Ring 49 has an outer cylindrical surface 63 located in sliding rotational engagement with the inside cylindrical surface 17 of head 13. The bottom outer edge of ring 49 nodes on shoulder 18. The center of ring 49 has a hole 64 for an upright boss 66 joined to body 21. Boss 66 has an annular groove accommodating a snap ring 68 that holds ring 49 on body 21 and allows ring 49 to be rotated relative to body 21 to change the locations of rollers 41, 42 and 43 in pockets 26, 27 and 28. Washer 44 and ring 49 retain body 21 in assembled relation on head 13.

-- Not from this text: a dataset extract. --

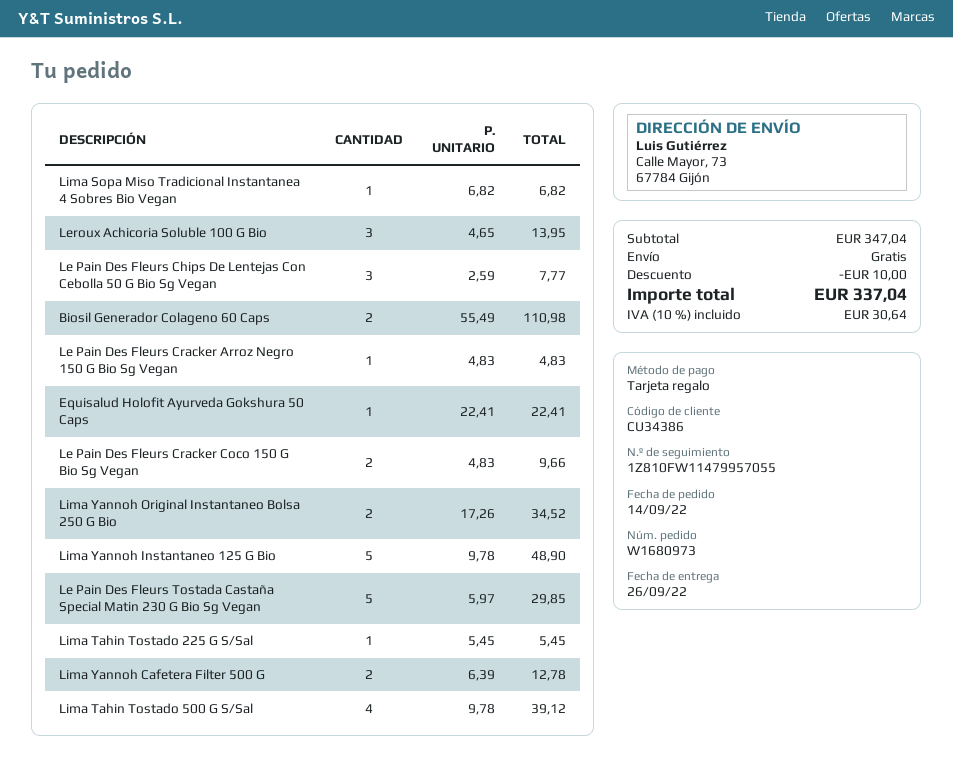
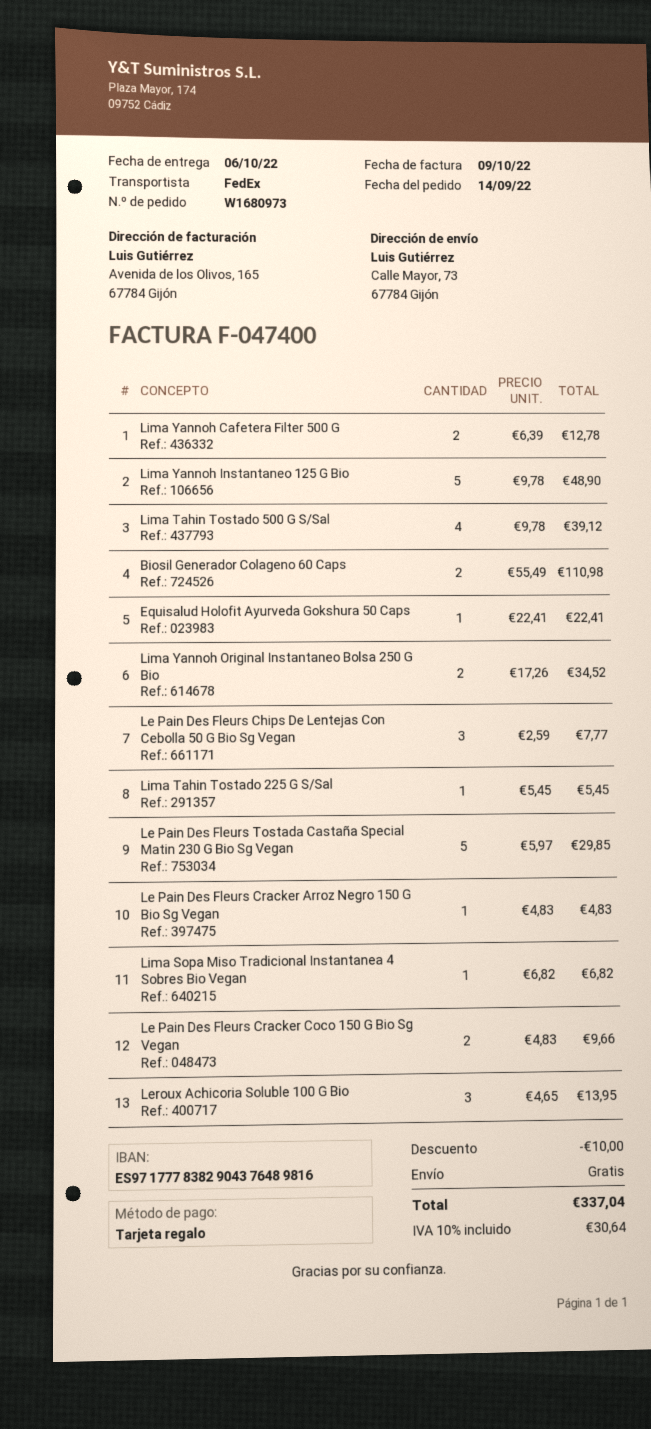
delivery date: 2022-09-26 -> 2022-10-06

The position of ring 49 relative to body 21 is controlled with releasable holders, shown as spring biased detents, having three pairs of recesses 69, 72 and 70, 73 and 71, 74 and plungers 76, 77 and 78 that selectively fit into one of each pair of recesses. As shown in FIG. 4, plunger 77 is located in a blind bore 79 and biased up into recess 70 with a coil spring 81. The upper end of plunger 77 has a semi-hemispherical shape so that on rotation of ring 49 plunger 77 will release from recess 70 and move into recess 73. Plungers 76 and 78 have the same structure as plunger 77 and are located in blind bores accommodating biasing springs. Plungers 76, 77 and 78 releasably retain ring 49 in either a first position or a second position to selectively locate rollers 41, 42 and 43 in clockwise and counterclockwise lock positions.

Returning to FIGS. 4 and 5, body 21, stem 48 and boss 66 have an upright bore 82 with an internal shoulder 88. A stem 83 having an upright slot 84 in the upper end thereof is located within bore 82. A transverse pin 86 extended through slot 84 anchored on boss 66, as shown in FIG. 4, limits vertical movement of stem 83. Coil spring 87 located in bore 82 abuts against shoulder 88 and a shoulder 89 on stem 83 biases stem 83 upward to a socket lock position. The drive member 48 has a tapered side hole 91 accommodating a ball 92. The inside curved part of ball 92 fits into one of two recesses 93 and 94 in stem 83. When stem 83 is in its up or lock position, ball 92 is located in recess 93. The outer part of ball 92 extends laterally from drive member 48. Ball 92 cooperates with an internal recess in a socket to hold the socket on drive member 48. When stem 83 is pushed down, as indicated by arrow 96 in FIG. 4, recess 94 is aligned with ball 92 so that ball 92 is free to move into drive member 48. The socket 9 can be removed from drive member 48 since ball 92 does not hold socket 9 on drive member 48. When the force on stem 83 has been removed, spring 87 biases stem 83 upwardly thereby moving ball to the out lock position.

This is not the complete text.